A dopamina controla o fluxo de informações dos lobos frontais do cérebro e também de outras áreas. Os distúrbios da dopamina nessa região levam a uma diminuição das funções neurocognitivas, especialmente memória, atenção e resolução de problemas.

Os receptores Dopamina D1 e D4 são responsáveis ​​pela melhoria dos processos cognitivos. Alguns dos medicamentos antipsicóticos usados ​​em distúrbios como a esquizofrenia atuam como antagonistas da dopamina. Os chamados antipsicóticos "típicos" atuam mais frequentemente nos receptores D2, enquanto os medicamentos atípicos também atuam nos receptores D1, D3 e D4.

Dopamina e criatividade

Foi observado que pessoas com menor densidade de receptores de dopamina D2 no nível talâmico são mais criativas.

Uma das funções do tálamo é filtrar os estímulos do córtex cerebral. Aparentemente, um número menor de receptores facilitaria as conexões neurais que nos permitem associar conceitos de uma maneira mais eficiente, melhorando assim a criatividade.

Dopamina e relações sociais

A sociabilidade também está intimamente ligada à neurotransmissão da dopamina. Uma baixa captação e ligação da dopamina D2 é freqüentemente encontrada em pessoas com ansiedade social ou fobia social.

Acredita-se que alguns dos características negativas da esquizofrenia (retirada social, apatia, anedonia) pode estar relacionada a baixos níveis de dopamina em certas áreas do cérebro.

Por outro lado, pessoas com transtorno bipolar nos estados maníacos, tornam-se hipersociais e hiperssexuais. Isso é atribuído ao aumento da dopamina. Os estados maníacos podem ser reduzidos com bloqueadores de dopamina, como antipsicóticos.

Personalidade de acordo com o nível de dopamina

algumas pesquisas mostram que a quantidade de dopamina encontrada no amígdala cerebral Pode ser um indicador do grau de nervosismo ou tranquilidade habitual de uma pessoa, bem como da confiança que ela tem em si mesma ou da tendência a ter mais ou menos medo.
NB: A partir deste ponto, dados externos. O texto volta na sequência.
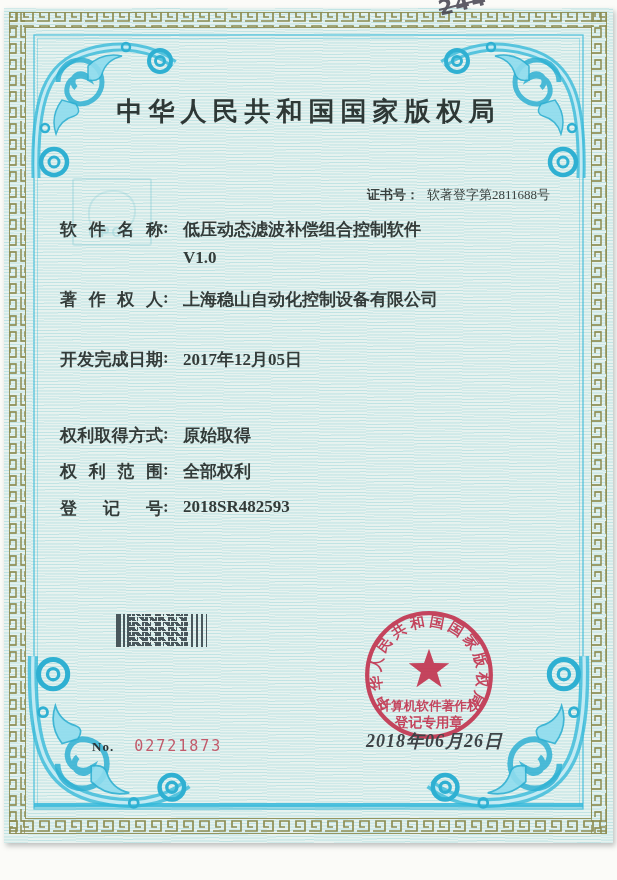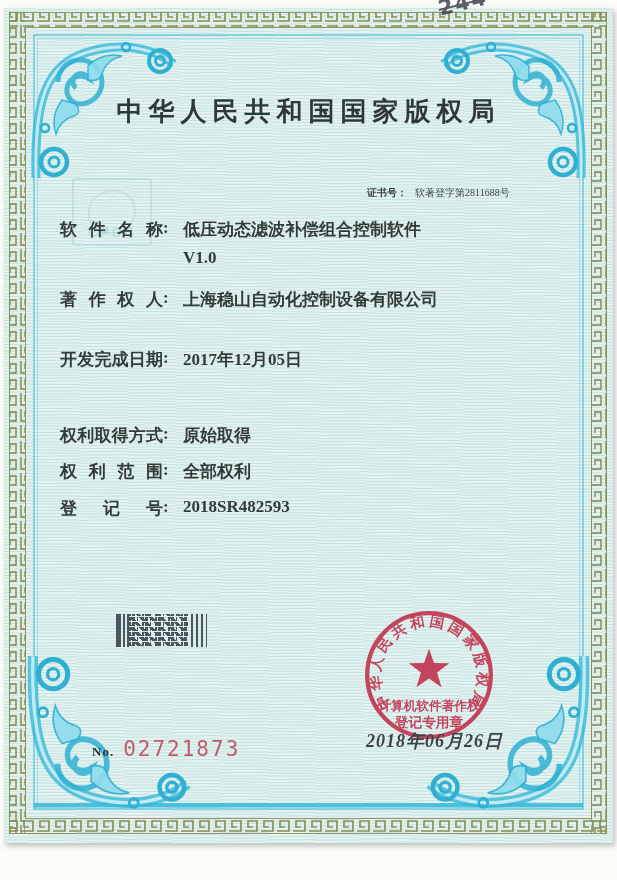--- a/index.html
+++ b/index.html
@@ -43,7 +43,7 @@
   }
   .certno {
     position:absolute; left:363px; top:178px; z-index:2;
-    font-size:10px; color:#39413f; font-weight:bold;
+    font-size:13px; color:#39413f; font-weight:bold;
   }
   .certno .v { margin-left:8px; font-weight:normal; }
 

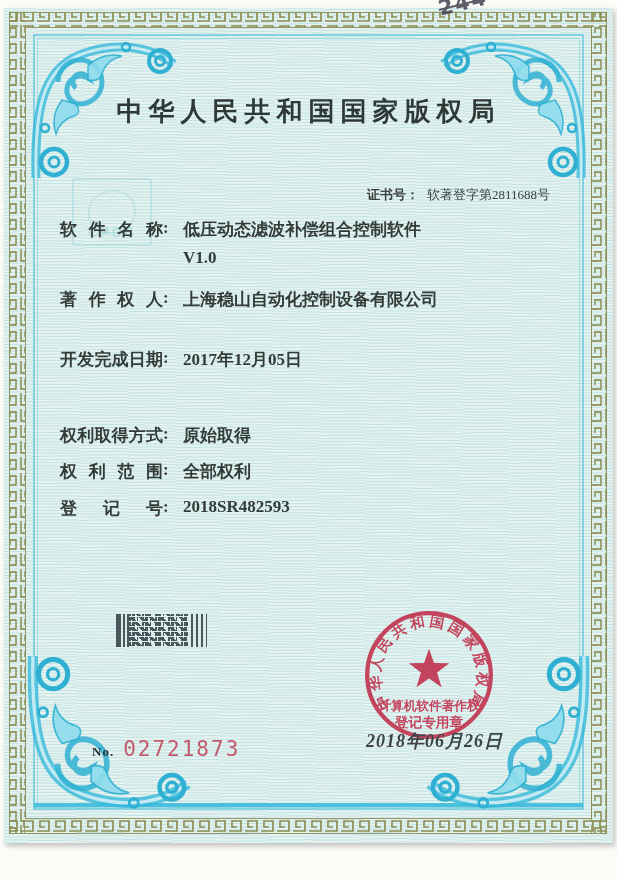--- a/index.html
+++ b/index.html
@@ -94,7 +94,7 @@
   .serial .no-lbl { font-size:13px; font-weight:bold; color:#2c3336; letter-spacing:1px; }
   .serial .no-val {
     font-family:"DejaVu Sans Mono","Liberation Mono",monospace;
-    font-size:21px; color:#c15a6b; letter-spacing:2px; margin-left:9px;
+    font-size:15px; color:#c15a6b; letter-spacing:2px; margin-left:20px;
   }
 
   .cpcc-wm {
Outra característica da personalidade afetada pela dopamina é a procure emoções fortes. Aparentemente, uma maior presença de dopamina em certas regiões do cérebro influencia a expectativa mais "otimista" ou a falta de perigo, assumindo riscos muito altos.
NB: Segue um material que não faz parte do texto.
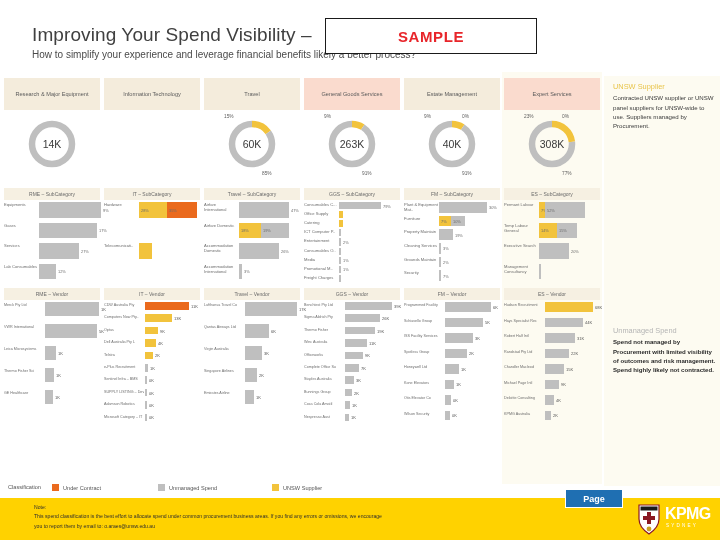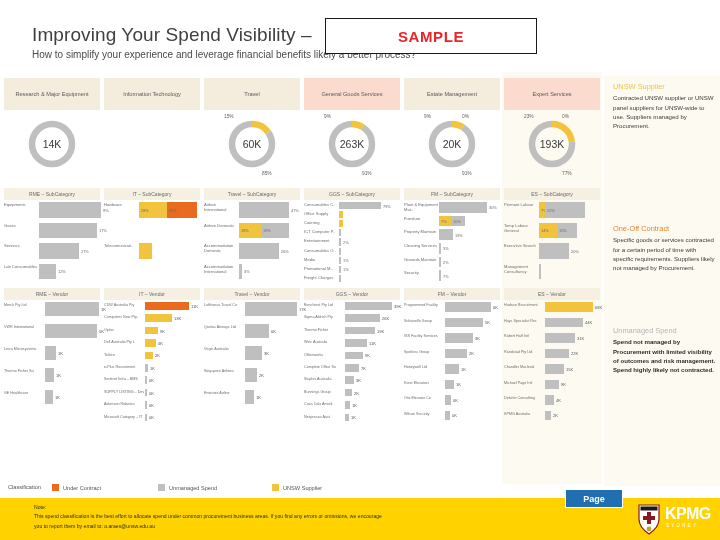--- a/index.html
+++ b/index.html
@@ -546,7 +546,7 @@
             <circle cx="26" cy="26" r="20" fill="none" stroke="#f2c33c" stroke-width="6.5" stroke-dasharray="11.309733552923255 114.35397259066846" stroke-dashoffset="0" transform="rotate(-90 26 26)"></circle>
             <circle cx="26" cy="26" r="20" fill="none" stroke="#bfbfbf" stroke-width="6.5" stroke-dasharray="114.35397259066848 11.309733552923248" stroke-dashoffset="-11.309733552923255" transform="rotate(-90 26 26)"></circle>
           </svg>
-          <div class="donut-val">20K</div>
+          <div class="donut-val">40K</div>
           <div class="dp" style="left:-2px;top:-4px;">9%</div>
           <div class="dp" style="left:36px;top:-4px;">0%</div>
           <div class="dp" style="left:36px;top:53px;">91%</div>

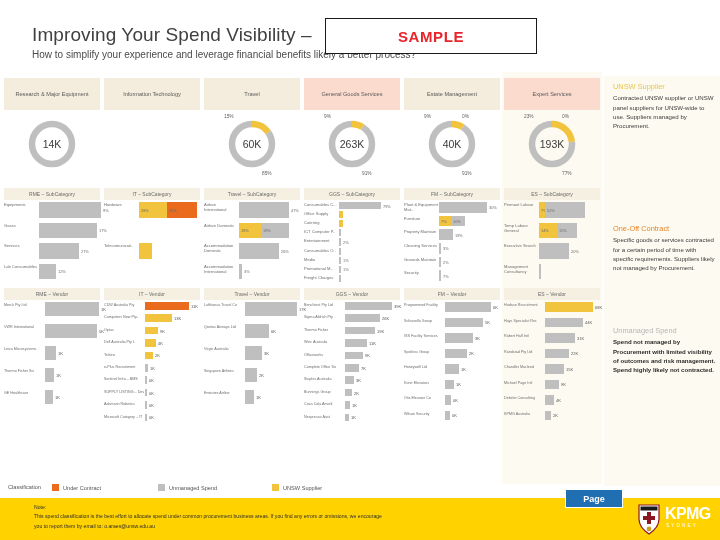--- a/index.html
+++ b/index.html
@@ -670,7 +670,7 @@
             <circle cx="26" cy="26" r="20" fill="none" stroke="#f2c33c" stroke-width="6.5" stroke-dasharray="28.902652413026097 96.76105373056564" stroke-dashoffset="0" transform="rotate(-90 26 26)"></circle>
             <circle cx="26" cy="26" r="20" fill="none" stroke="#bfbfbf" stroke-width="6.5" stroke-dasharray="96.76105373056564 28.90265241302609" stroke-dashoffset="-28.902652413026097" transform="rotate(-90 26 26)"></circle>
           </svg>
-          <div class="donut-val">193K</div>
+          <div class="donut-val">308K</div>
           <div class="dp" style="left:-2px;top:-4px;">23%</div>
           <div class="dp" style="left:36px;top:-4px;">0%</div>
           <div class="dp" style="left:36px;top:53px;">77%</div>

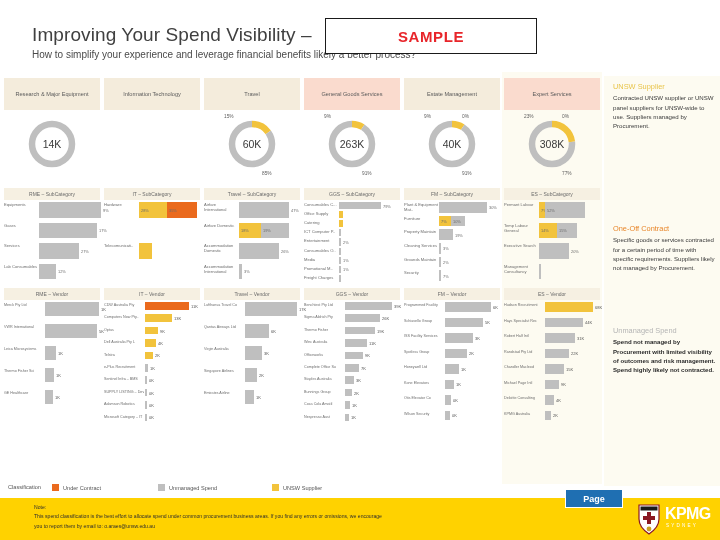--- a/index.html
+++ b/index.html
@@ -781,10 +781,6 @@
     <div class="rail-block" style="top: 6px;">
       <div class="rail-title gold">UNSW Supplier</div>
       <div class="rail-body">Contracted UNSW supplier or UNSW panel suppliers for UNSW-wide to use. Suppliers managed by Procurement.</div>
-    </div>
-    <div class="rail-block" style="top: 148px;">
-      <div class="rail-title orange">One-Off Contract</div>
-      <div class="rail-body">Specific goods or services contracted for a certain period of time with specific requirements. Suppliers likely not managed by Procurement.</div>
     </div>
     <div class="rail-block" style="top: 250px;">
       <div class="rail-title grey">Unmanaged Spend</div>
Também pode ajudar a criar um personalidade mais motivada. Pessoas com níveis mais altos de dopamina no córtex pré-frontal estão mais dispostas e motivadas a cumprir objetivos exigentes.

Níveis de dopamina e psicose

A transmissão dopaminérgica anormalmente alta tem sido associada à psicose e a esquizofrenia. Por esse motivo, os antipsicóticos funcionam em grande parte inibindo a dopamina no nível do receptor.

Processamento da dor

A dopamina desempenha um papel no processamento da dor em vários níveis do sistema nervoso central. Isso inclui a medula espinhal, a substância cinzenta periacductal (PAG), o tálamo, os gânglios da base, o córtex insular e o córtex cingulado. Baixos níveis de dopamina estão associados a sintomas dolorosos que ocorrem frequentemente na doença de Parkinson.

Dopamina e regulação da secreção de prolactina

A dopamina é o principal inibidor neuroendócrino da secreção de prolactina da hipófise anterior. A dopamina produzida pelos neurônios no núcleo arqueado do hipotálamo é liberada nos vasos sanguíneos hipotalâmico-hipofisários da eminência média, que suprem a glândula pituitária. Isso atua nas células que produzem prolactina. Essas células podem produzir prolactina na ausência de dopamina. A dopamina é o hormônio inibidor da prolactina (PIH) ou prolactostatina.

Dopamina em náuseas e vômitos

A dopamina é um dos neurotransmissores envolvidos na controle de náuseas e vômitos através de interações na zona de ativação dos quimiorreceptores. A metoclopramida é um antagonista do receptor D2 e ​​evita náuseas e vômitos.